(Beginning of Exercise data)

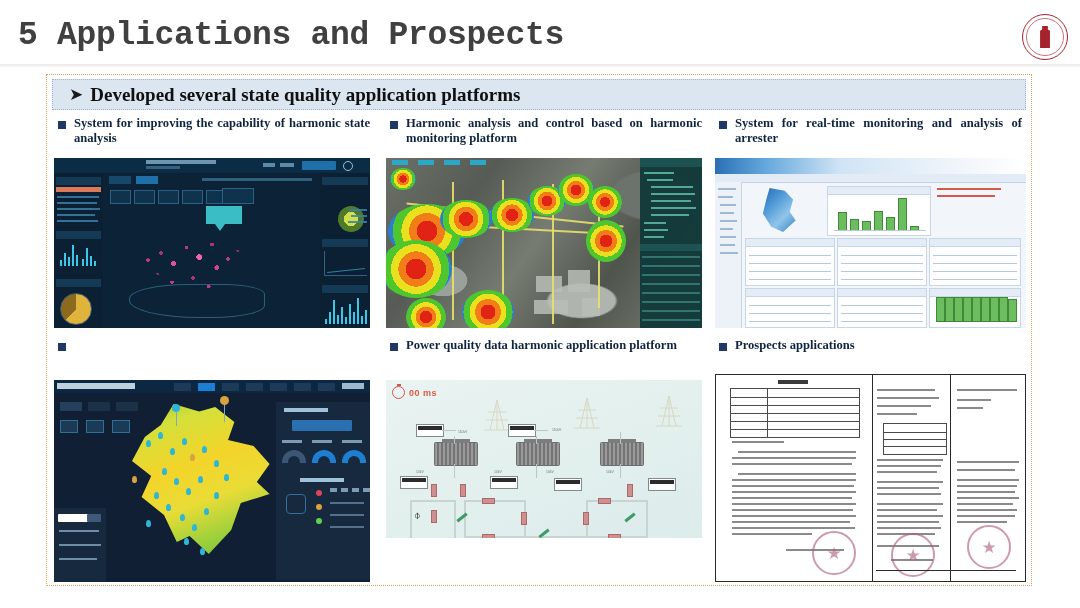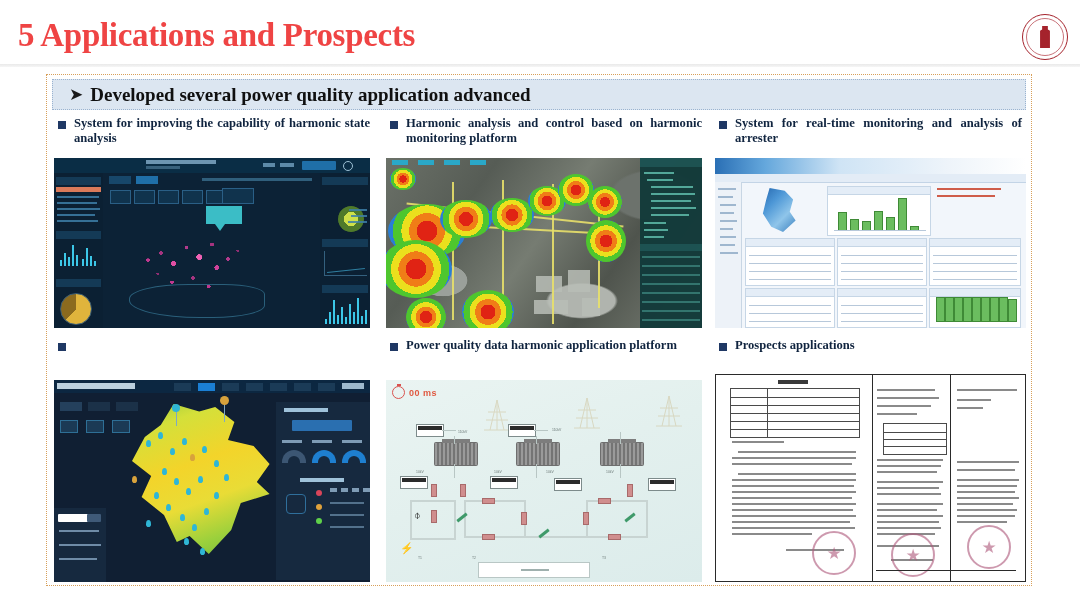--- a/index.html
+++ b/index.html
@@ -9,9 +9,9 @@
   
   .title{
     position:absolute;left:18px;top:17px;
-    font-family:Liberation Serif, serif;
+    font-family:Liberation Mono, monospace;
     font-weight:bold;font-size:33px;letter-spacing:-0.3px;
-    color:#ef4444;
+    color:#404040;
   }
   .title-rule{position:absolute;left:0;top:64px;width:1080px;height:3px;
     background:linear-gradient(to bottom,#e9e9e9,#f6f6f6);}

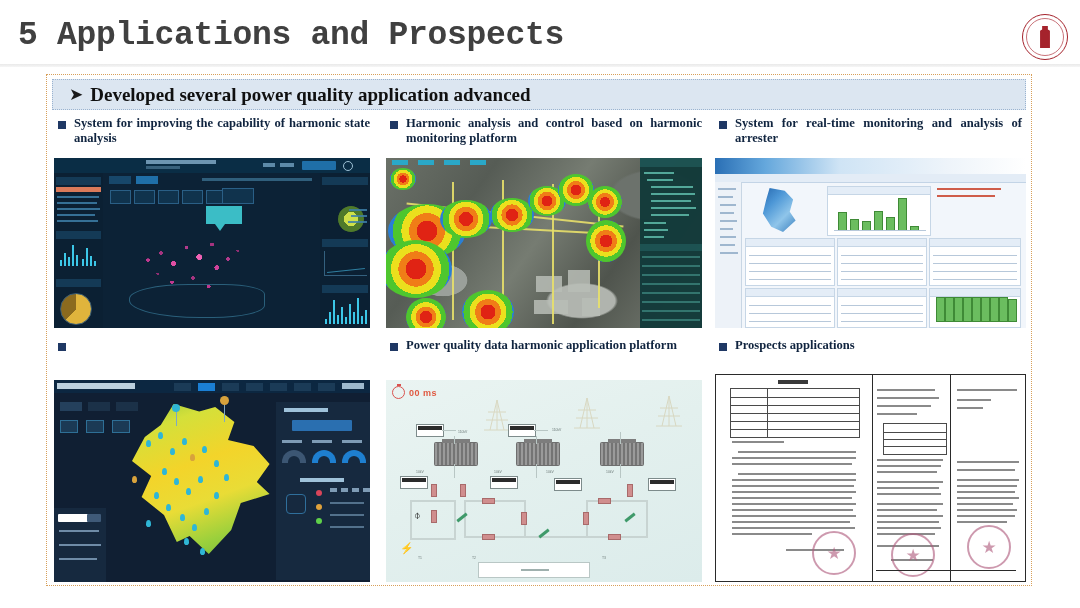--- a/index.html
+++ b/index.html
@@ -184,7 +184,7 @@
 
   <div class="banner">
     <span class="arrow">➤</span>
-    <span class="btext">Developed several power quality application advanced</span>
+    <span class="btext">Developed several state quality application platforms</span>
   </div>
 
   <div class="grid">

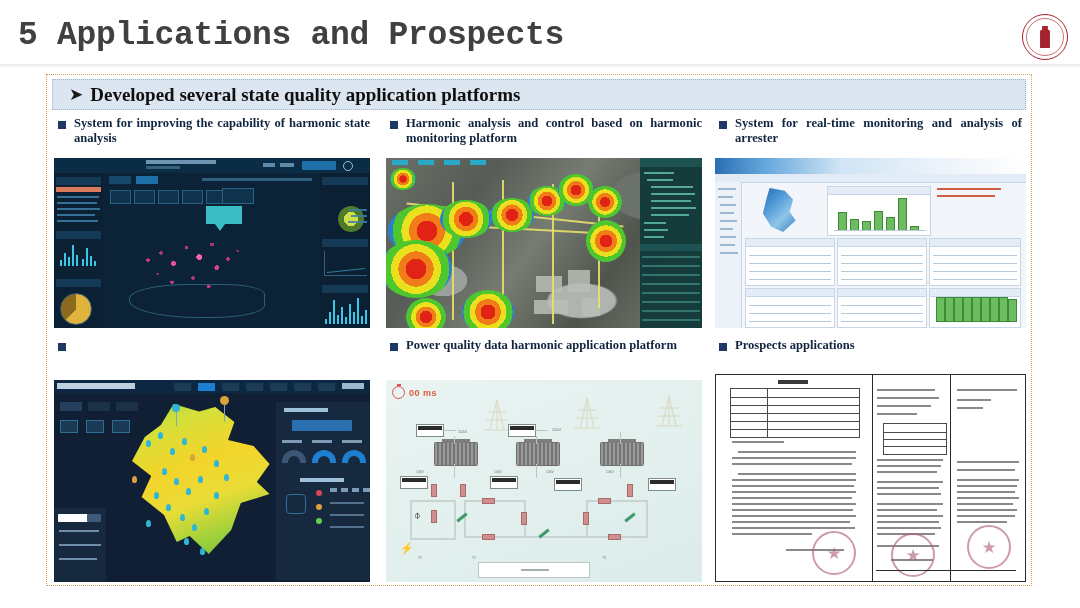--- a/index.html
+++ b/index.html
@@ -541,7 +541,7 @@
         <div class="sq"></div>
         <div class="hdr-txt">Power quality data harmonic application platform</div>
       </div>
-      <div class="shot s5" style="position:absolute;left:2px;top:44px;width:316px;height:202px;">
+      <div class="shot s5" style="position:absolute;left:2px;top:44px;width:316px;height:158px;">
 
         <div class="timer">
           <div class="stop"></div>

(End of Exercise data)

Task to complete:
Set down the whole listing exactly as given, except for the pictures.

Solved problem:
--- a/index.html
+++ b/index.html
@@ -9,9 +9,9 @@
   
   .title{
     position:absolute;left:18px;top:17px;
-    font-family:Liberation Serif, serif;
+    font-family:Liberation Mono, monospace;
     font-weight:bold;font-size:33px;letter-spacing:-0.3px;
-    color:#ef4444;
+    color:#404040;
   }
   .title-rule{position:absolute;left:0;top:64px;width:1080px;height:3px;
     background:linear-gradient(to bottom,#e9e9e9,#f6f6f6);}

--- a/index.html
+++ b/index.html
@@ -184,7 +184,7 @@
 
   <div class="banner">
     <span class="arrow">➤</span>
-    <span class="btext">Developed several power quality application advanced</span>
+    <span class="btext">Developed several state quality application platforms</span>
   </div>
 
   <div class="grid">

--- a/index.html
+++ b/index.html
@@ -541,7 +541,7 @@
         <div class="sq"></div>
         <div class="hdr-txt">Power quality data harmonic application platform</div>
       </div>
-      <div class="shot s5" style="position:absolute;left:2px;top:44px;width:316px;height:202px;">
+      <div class="shot s5" style="position:absolute;left:2px;top:44px;width:316px;height:158px;">
 
         <div class="timer">
           <div class="stop"></div>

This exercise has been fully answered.